One of the suspended restrictions is a 7% volume cap on the total acquisition of single-family mortgages secured by second homes or investment properties that includes a 52-week look-back period. In response to the suspension, Freddie Mac retired sections 4201.15 and 4501.16 of the Freddie Mac Single-Family Seller/Servicer Guide that limited its acquisition of single-family mortgages with these property types.
Multifamily lending volume caps were also removed along with restrictions on the use of cash windows by lenders (loans acquired for cash consideration) and loans with multiple risk factors.

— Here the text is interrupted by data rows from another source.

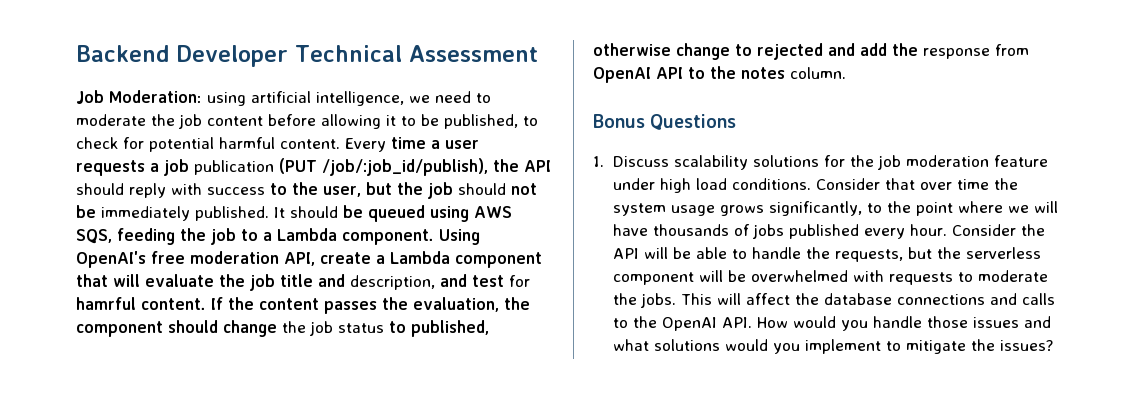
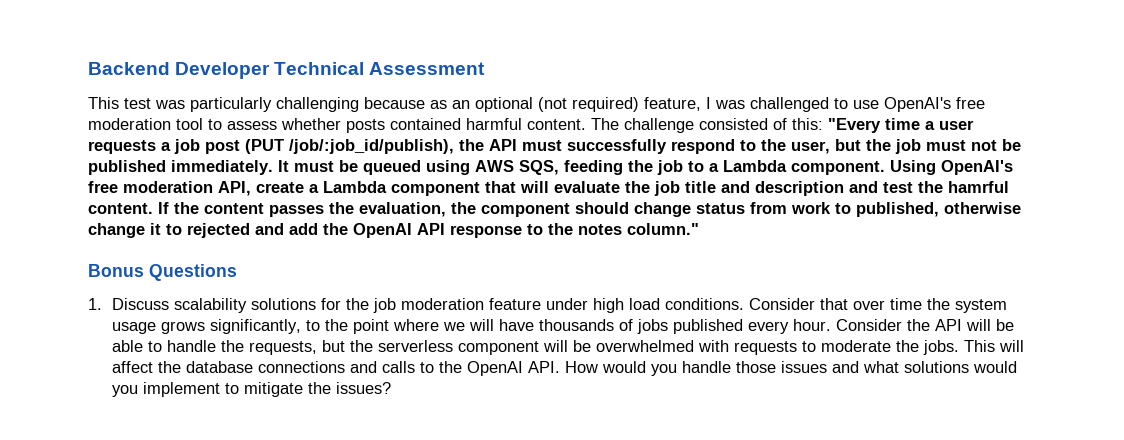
- Job Moderation: using artificial intelligence, we need to moderate the job content before allowing it to be published, to check for potential harmful content. Every time a user requests a job publication (PUT /job/:job_id/publish), the API should reply with success to the user, but the job should not be immediately published. It should be queued using AWS SQS, feeding the job to a Lambda component.
+ This test was particularly challenging because as an optional (not required) feature, I was challenged to use OpenAI's free moderation tool to assess whether posts contained harmful content. The challenge consisted of this: "Every time a user requests a job post (PUT /job/:job_id/publish), the API must successfully respond to the user, but the job must not be published immediately. It must be queued using AWS SQS, feeding the job to a Lambda component.
- Using OpenAI's free moderation API, create a Lambda component that will evaluate the job title and description, and test for hamrful content.
+ Using OpenAI's free moderation API, create a Lambda component that will evaluate the job title and description and test the hamrful content.
- If the content passes the evaluation, the component should change the job status to published, otherwise change to rejected and add the response from OpenAI API to the notes column.
+ If the content passes the evaluation, the component should change status from work to published, otherwise change it to rejected and add the OpenAI API response to the notes column."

Expected to last for at least one year, the suspension will provide “FHFA time to review the extent to which these requirements are redundant or inconsistent with existing FHFA standards, policies and directives that mandate sustainable lender standards,” said FHFA Acting Director Sandra L. Thompson. FHFA plans to consult with the U.S. Treasury regarding the review of the PSPA requirements and on any recommended revisions.
The suspension of the provisions does not affect the GSEs’ ability to retain all their earnings under the FHFA’s Enterprise Regulator Capital Framework Rule finalized in November 2020. However, the FHFA’s recent announcement states that it will be reviewing the GSE’s Regulatory Capital Framework and “expects to announce further action in the near future.”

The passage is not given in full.